Start of The data

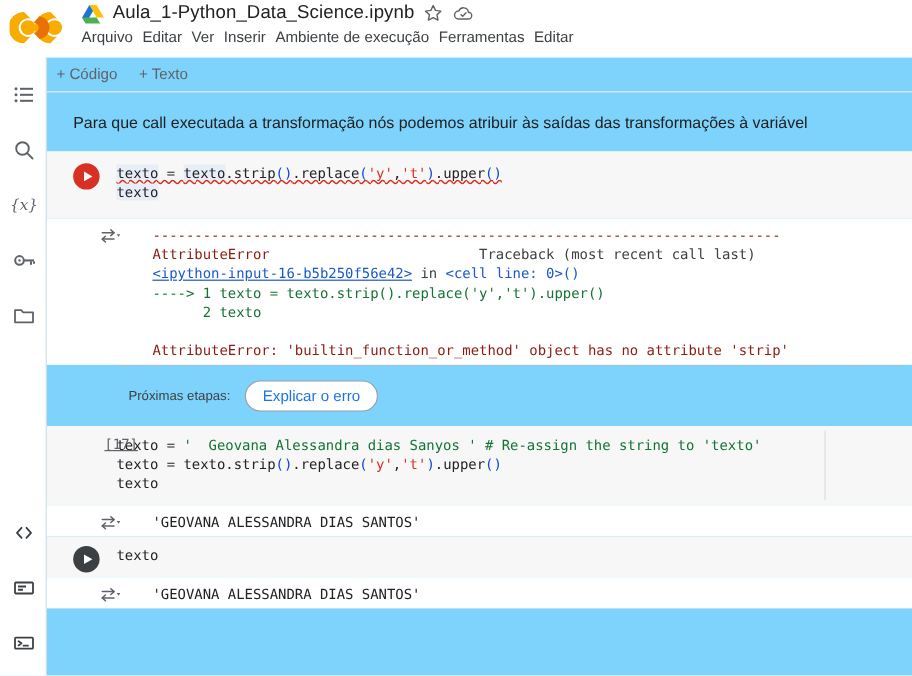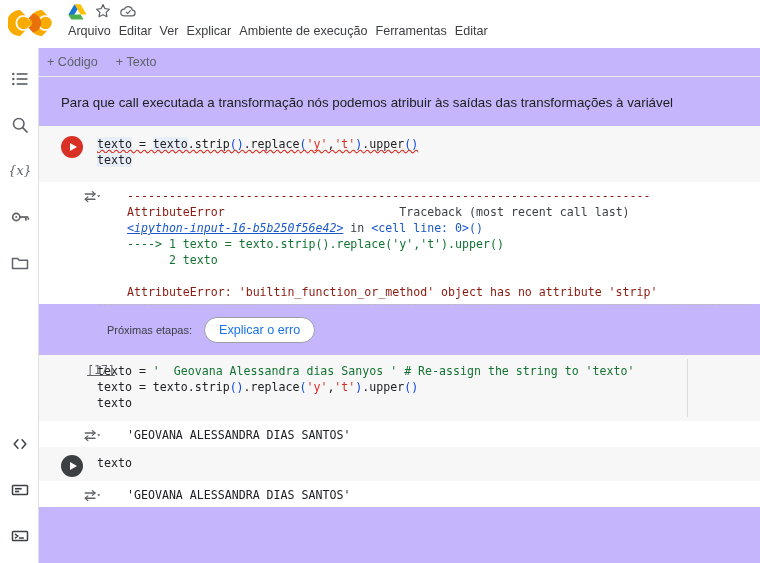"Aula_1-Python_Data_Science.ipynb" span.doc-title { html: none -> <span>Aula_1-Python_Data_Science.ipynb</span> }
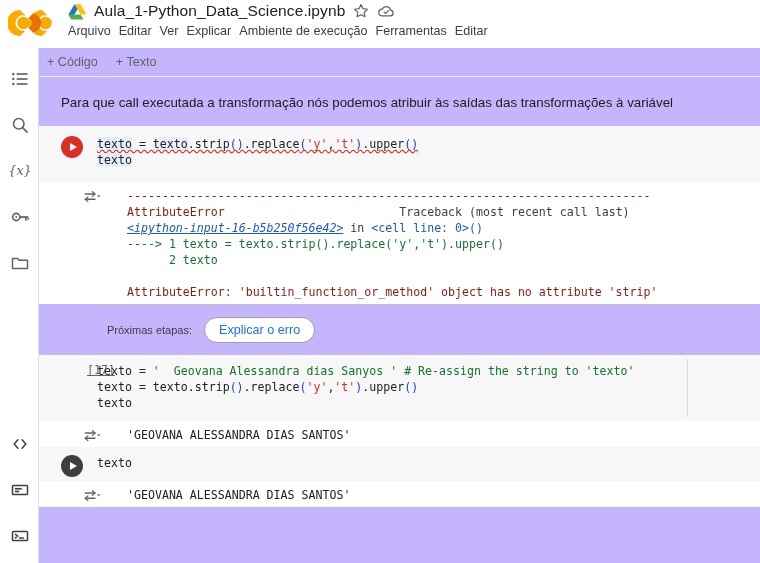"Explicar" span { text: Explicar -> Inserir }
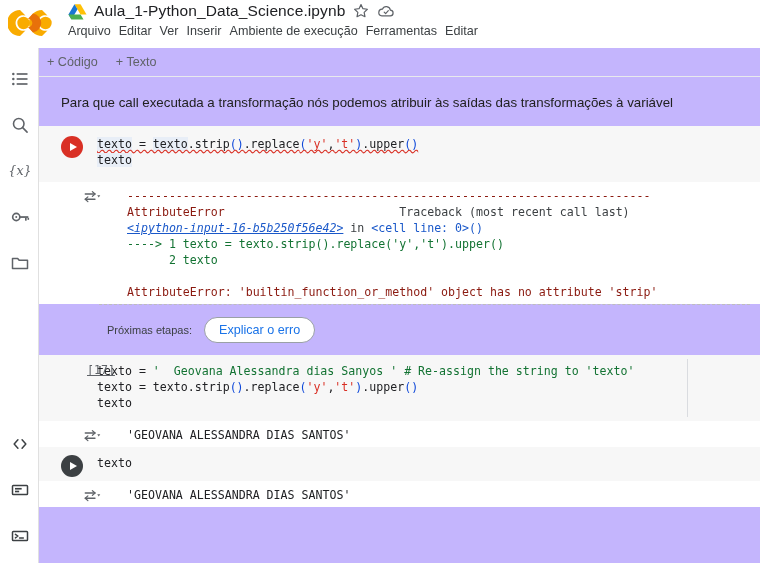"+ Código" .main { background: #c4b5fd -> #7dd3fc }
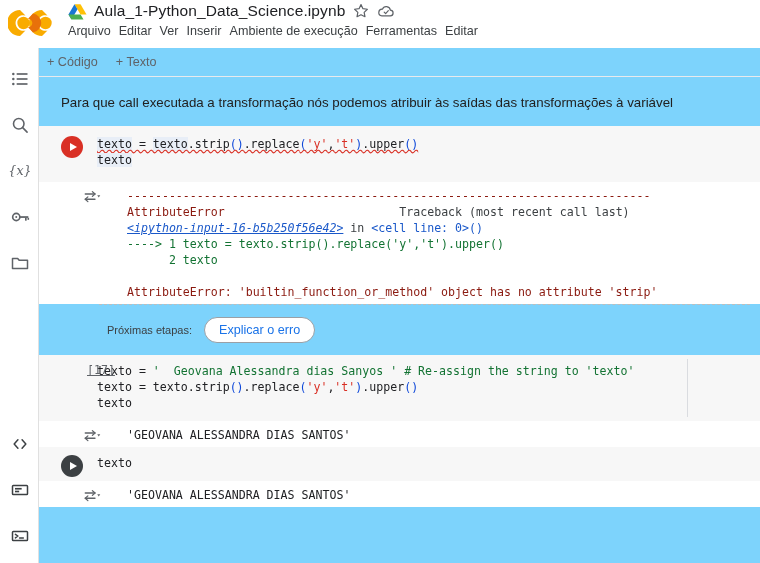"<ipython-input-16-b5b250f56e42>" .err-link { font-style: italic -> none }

End of The data
Start of The data

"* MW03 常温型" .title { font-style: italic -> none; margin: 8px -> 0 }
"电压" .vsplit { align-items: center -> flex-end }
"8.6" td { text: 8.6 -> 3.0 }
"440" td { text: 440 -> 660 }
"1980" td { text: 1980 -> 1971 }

End of The data
Start of The data

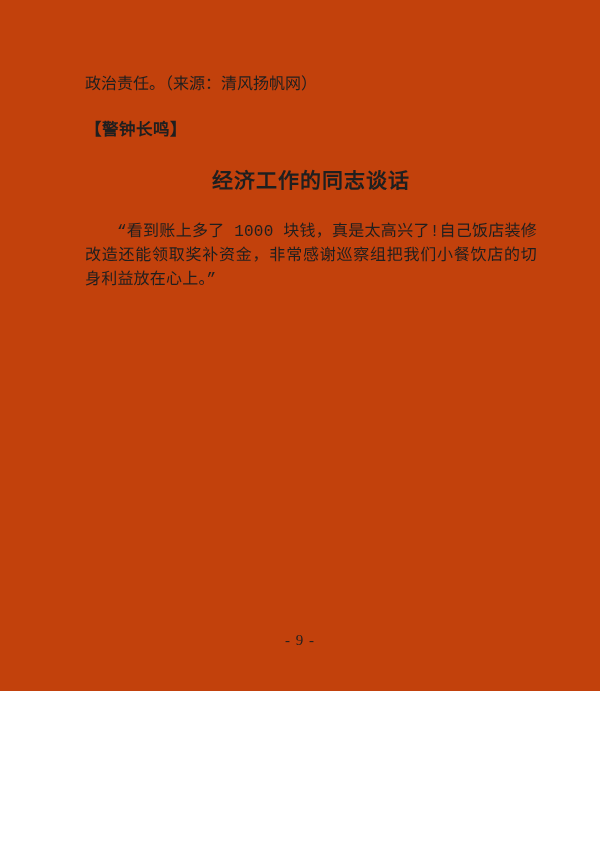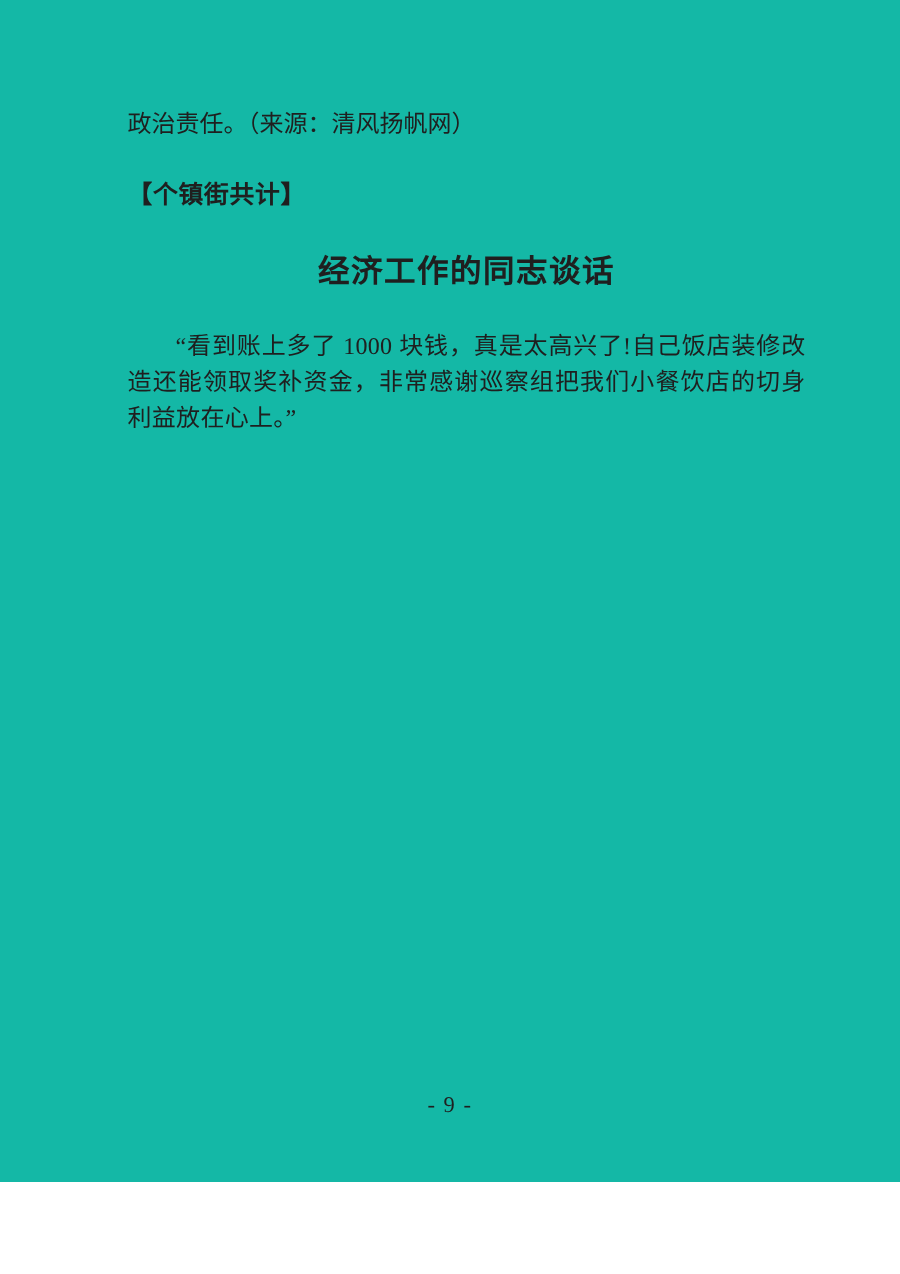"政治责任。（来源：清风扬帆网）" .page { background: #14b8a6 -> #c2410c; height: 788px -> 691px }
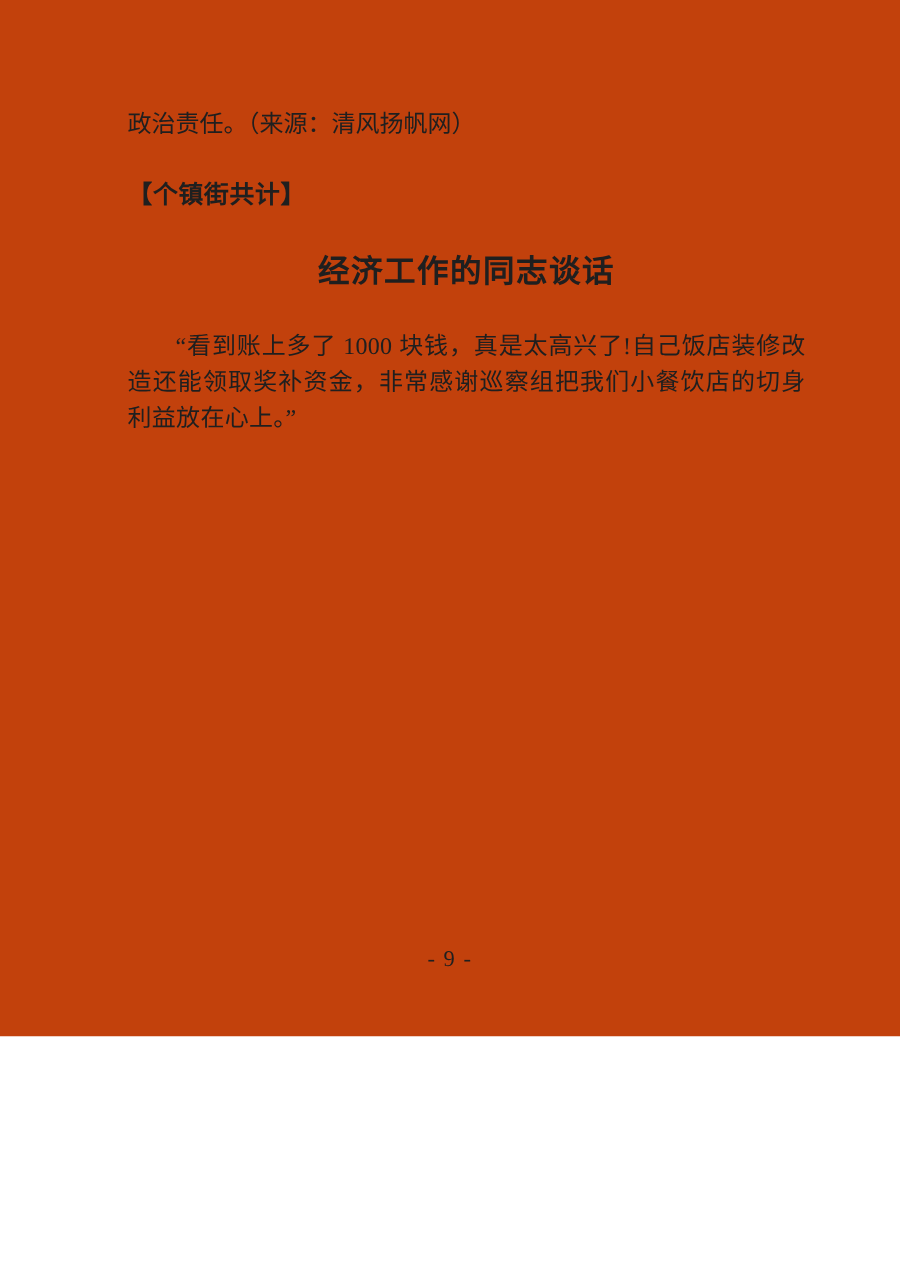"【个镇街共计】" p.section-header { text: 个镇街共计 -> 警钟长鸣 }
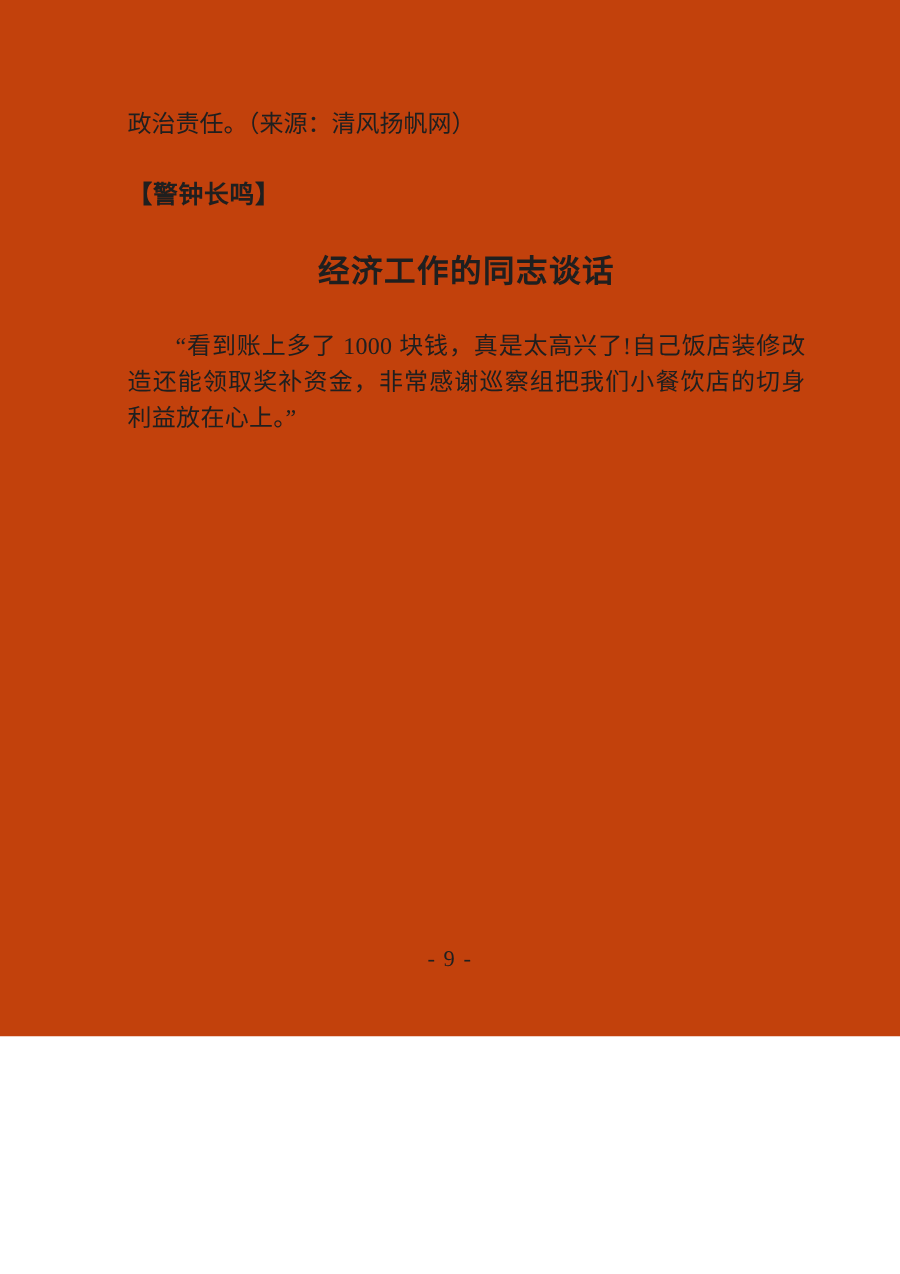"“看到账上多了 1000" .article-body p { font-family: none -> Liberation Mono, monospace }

End of The data

→ **Task item**
In the data above, start at the line holding "text: 个镇街共计 ->" and stop after the line holding "font-family: none ->"; write out those lines exactly, without pictures.

→ **Answer section**
"【个镇街共计】" p.section-header { text: 个镇街共计 -> 警钟长鸣 }
"“看到账上多了 1000" .article-body p { font-family: none -> Liberation Mono, monospace }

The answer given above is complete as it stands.